Executive Summary

Introduction

Population health varies sharply across small geographic areas in the United States, with working-age mortality rates differing markedly between neighboring neighborhoods. Prior research has linked differences in subnational spending to variations in average health outcomes across jurisdictions. However, much of the variation in health occurs within counties, raising the question of whether the structure of local government finance—and not just spending levels—shapes spatial inequality in mortality.
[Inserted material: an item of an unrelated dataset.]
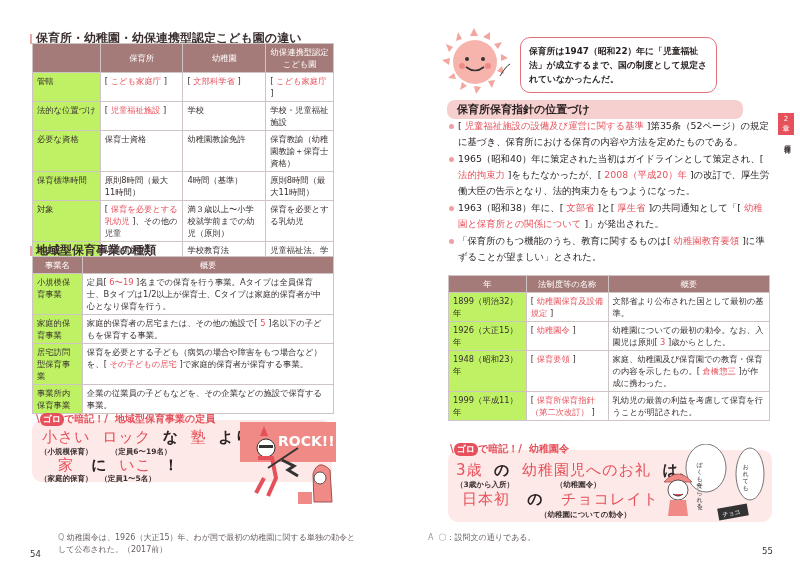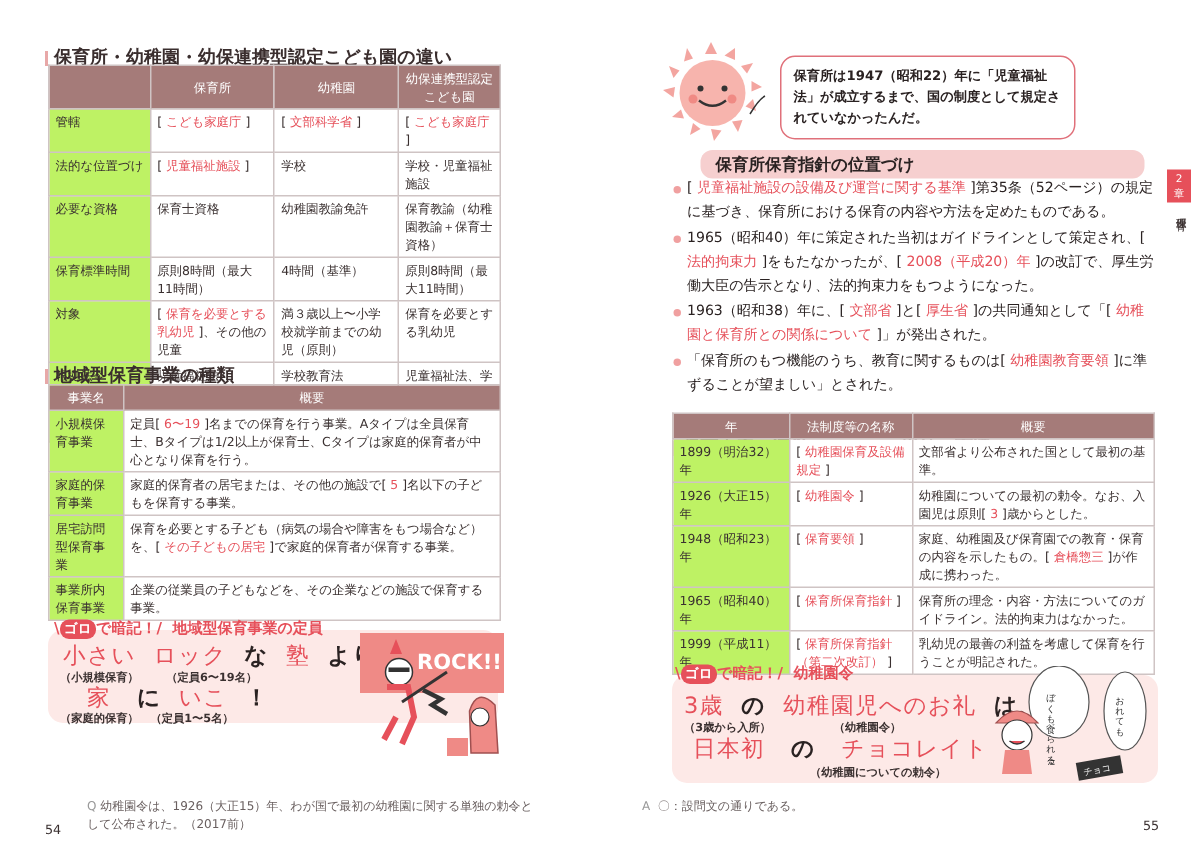"保育所保育指針の位置づけ" div.head-bar { margin-left: 20px -> none }
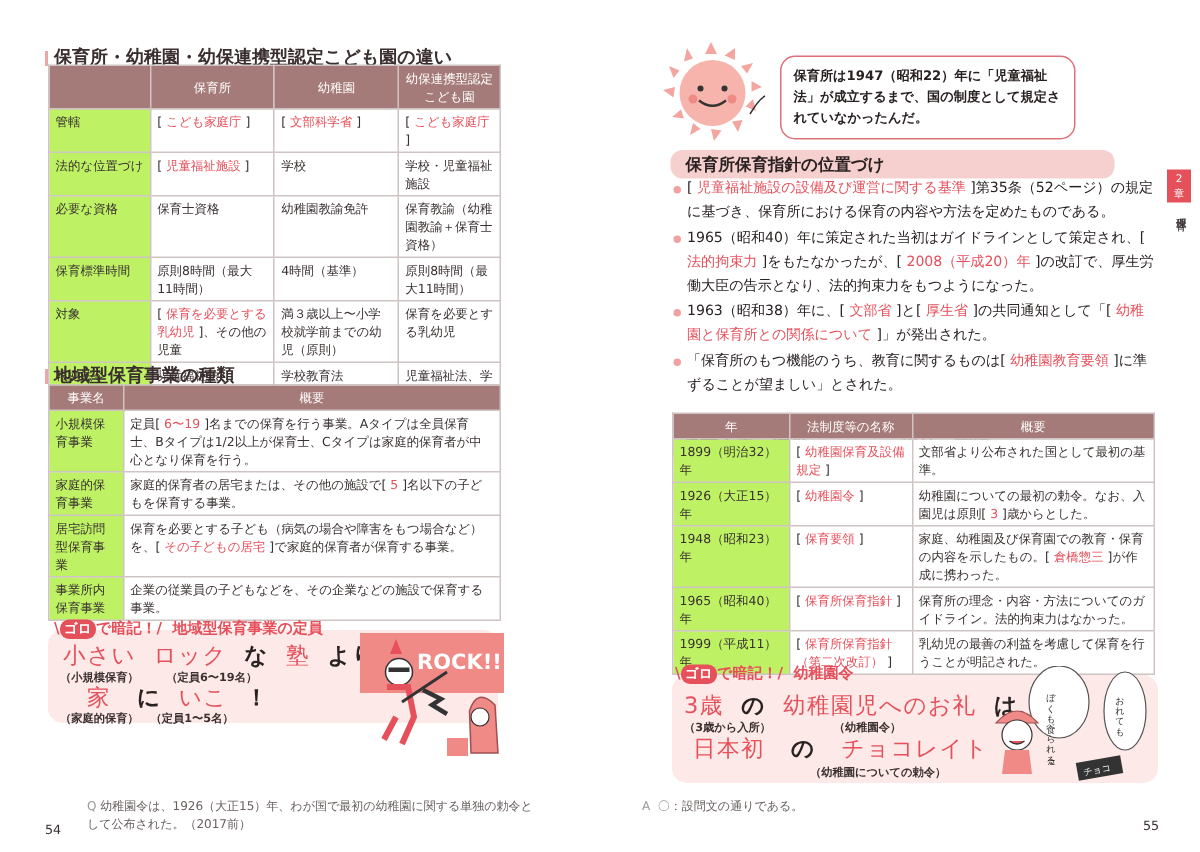"1965（昭和40）年" tr { html: <tr> <td>1965（昭和40）年</td> <td><span>[ <span>保育所保育指針</span> ]</span></td> <td><span>保育所の理念・内容・方法についてのガイドライン。法的拘束力はなかった。</span></td> </tr> -> none }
This study examines whether the centralization of local government expenditures—that is, the extent to which county governments rather than myriad cities, towns, and districts perform local spending—is associated with within-county variation in working-age mortality between census tracts.

Main Findings

  • Counties where a higher proportion of total local government spending is handled by the county government exhibit less spatial variation in mortality rates across census tracts than less centralized counties.
  • After adjusting for overall spending amounts and demographic controls, this negative association remains strongest among those aged 35–44 and 45–54—indicating that centralized fiscal structures may yield more uniform health outcomes within counties for these age groups.
  • The reduction in spatial variation appears tied to structural characteristics of fiscal governance rather than the total level of expenditures, suggesting that where and how spending authority is vested locally matters for geographic health disparities

Conclusion

This study highlights that the organization of local public finance—specifically, the concentration of spending authority at the county level—is associated with narrower mortality disparities across neighborhoods. These results underscore that local government structure, in addition to the amount spent on services, can influence place-based health inequalities. Policies aimed at reducing spatial health disparities may therefore benefit from considering the fiscal architecture of local governments, not simply aggregate funding levels.